WORK ITEM
Write out every line from the listing below where the string "else" is found.

EXTRACTED MATERIAL
▬▬▬▬▬▬
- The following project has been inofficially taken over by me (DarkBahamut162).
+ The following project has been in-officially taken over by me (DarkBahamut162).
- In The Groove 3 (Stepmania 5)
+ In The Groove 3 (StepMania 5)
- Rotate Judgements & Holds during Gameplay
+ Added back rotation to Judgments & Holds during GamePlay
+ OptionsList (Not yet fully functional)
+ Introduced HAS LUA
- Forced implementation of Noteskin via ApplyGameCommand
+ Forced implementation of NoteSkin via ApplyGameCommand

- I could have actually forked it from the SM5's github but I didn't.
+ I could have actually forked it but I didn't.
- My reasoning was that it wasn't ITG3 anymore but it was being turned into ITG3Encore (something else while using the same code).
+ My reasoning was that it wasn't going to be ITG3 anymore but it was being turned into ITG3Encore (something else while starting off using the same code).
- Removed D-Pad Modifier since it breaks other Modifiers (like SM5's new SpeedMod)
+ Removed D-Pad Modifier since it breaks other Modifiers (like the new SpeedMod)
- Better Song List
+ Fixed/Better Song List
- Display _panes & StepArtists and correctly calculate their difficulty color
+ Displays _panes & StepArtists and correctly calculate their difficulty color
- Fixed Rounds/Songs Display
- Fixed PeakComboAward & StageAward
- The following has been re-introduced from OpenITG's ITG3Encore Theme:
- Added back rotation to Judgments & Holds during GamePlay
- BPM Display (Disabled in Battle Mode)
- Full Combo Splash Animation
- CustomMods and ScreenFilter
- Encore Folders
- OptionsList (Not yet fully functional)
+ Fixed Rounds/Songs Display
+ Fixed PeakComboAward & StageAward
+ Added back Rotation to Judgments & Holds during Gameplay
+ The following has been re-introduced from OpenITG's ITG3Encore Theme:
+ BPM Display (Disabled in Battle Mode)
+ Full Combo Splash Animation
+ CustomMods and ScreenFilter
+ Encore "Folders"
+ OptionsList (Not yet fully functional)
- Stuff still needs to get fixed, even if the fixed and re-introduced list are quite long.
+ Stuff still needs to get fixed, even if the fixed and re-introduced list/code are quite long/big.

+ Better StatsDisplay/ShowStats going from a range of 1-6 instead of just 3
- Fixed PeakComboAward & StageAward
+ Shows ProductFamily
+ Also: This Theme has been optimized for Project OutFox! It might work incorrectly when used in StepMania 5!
▬▬▬▬▬▬
SOLUTION TO THE PROBLEM
- My reasoning was that it wasn't ITG3 anymore but it was being turned into ITG3Encore (something else while using the same code).
+ My reasoning was that it wasn't going to be ITG3 anymore but it was being turned into ITG3Encore (something else while starting off using the same code).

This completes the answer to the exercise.